El arte se ha entendido ante todo como expresión del talento de su creador, algo que proporciona placer estético a aquellos que lo contemplan. Sin embargo, no hay que profundizar mucho para señalar otro aspecto importante: la relación entre el arte y el poder. Toda persona culta sabe que los grandes pintores moldearon su expresión creativa según los gustos y las demandas de sus patrocinadores y que muchos artistas pusieron su talento al servicio de sus creencias religiosas o ideas políticas. El libro de Ainhoa Gilarranz va más allá del reconocimiento de lo obvio. Estudia sistemáticamente cómo la construcción del Estado en la España del siglo xix implicó también el uso, el fomento y la institucionalización de las llamadas bellas artes, centrándose ante todo en las representaciones visuales (pintura, grabado), sus autores y sus usos. Insertándose en el añejo, pero vivísimo debate sobre la nacionalización en la España decimonónica, sus características, formas, intensidad y grado de éxito, el libro de Gilarranz muestra cómo la pintura histórica, los retratos de las figuras políticas, la representación de los edificios públicos y de los monumentos históricos y su difusión contribuyeron a crear y hacer circular una visión particular de España y cómo este proceso estuvo cargado de pugnas, conflictos y tensiones.

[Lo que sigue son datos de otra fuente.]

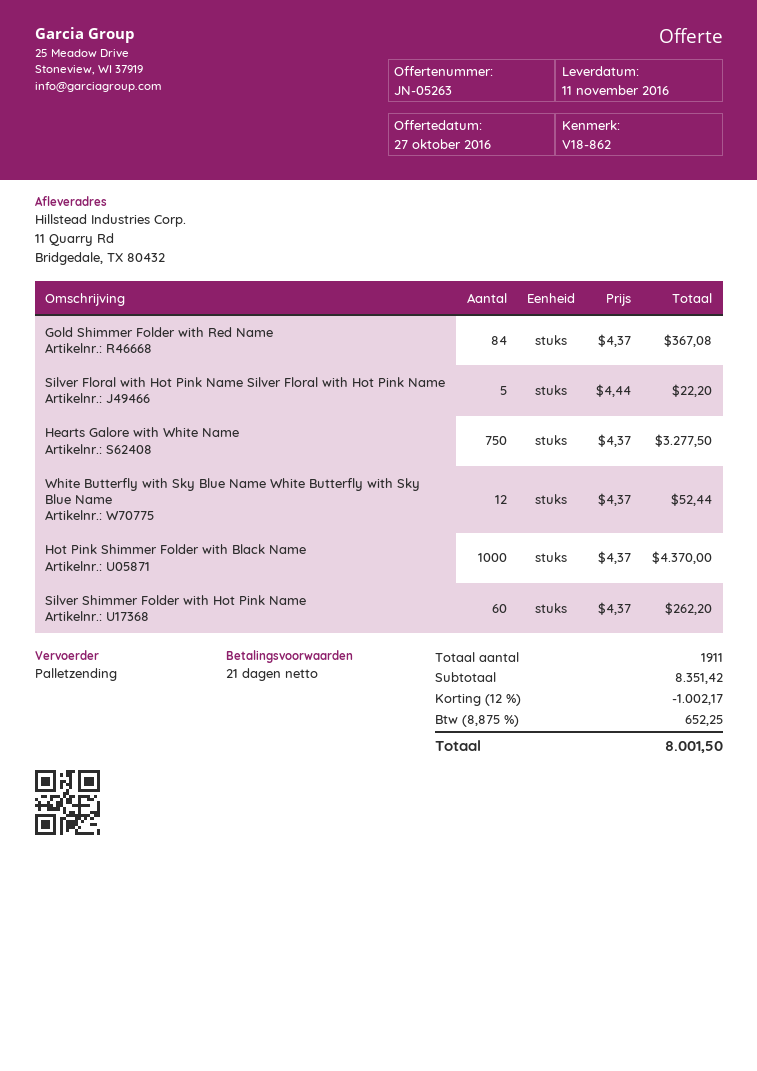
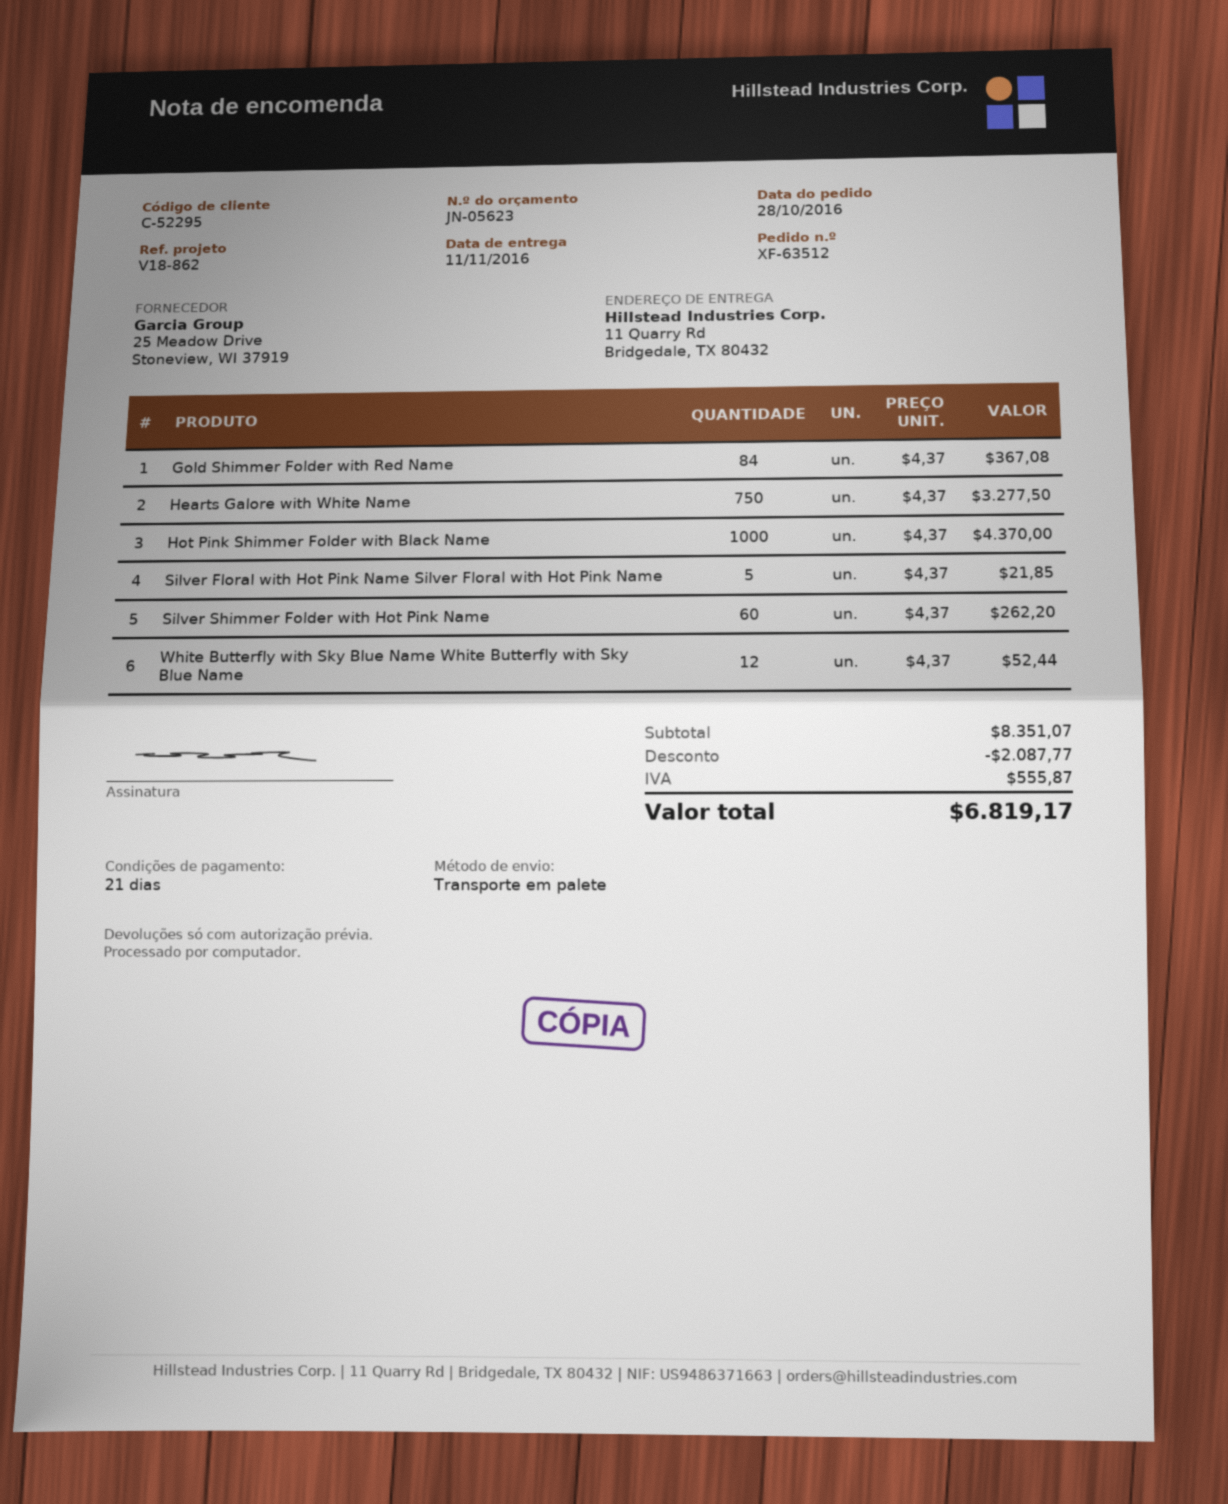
quote number: JN-05263 -> JN-05623
Silver Floral with Hot Pink Name Silver Floral with Hot Pink Name: 5 x 4.44 = 22.20 -> 5 x 4.37 = 21.85
subtotal: 8351.42 -> 8351.07
discount: 1002.17 -> 2087.77
tax: 652.25 -> 555.87
total: 8001.50 -> 6819.17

El resultado fue producto de esta negociación conflictiva, más que ser la imposición de una visión coherente fruto de una cultura política concreta.

El libro se divide en tres partes. La primera, denominada «Las colecciones del Estado», trata sobre cómo se fue institucionalizando la relación entre el mundo artístico y las estructuras del Gobierno a través de la creación de dos museos, el Museo Nacional de la Trinidad y el Museo Histórico de Artistas Contemporáneos. Además de esbozar la genealogía de conceptos como patrimonio nacional, Gilarranz aprovecha este apartado para poner en evidencia cómo, también en este terreno, competían las distintas visiones sobre cómo debía ser la nueva España constitucional, qué papel debía desempeñar la Corona y hasta qué punto la Casa Real y la Iglesia debían ceder cuotas de poder —y patrimonio— a la nación soberana. Entre otros asuntos, debate en profundidad la relación entre la configuración del corpus del patrimonio nacional y la desamortización, un análisis original que pone en valor la doble vertiente de la autora como historiadora política y historiadora de la cultura visual.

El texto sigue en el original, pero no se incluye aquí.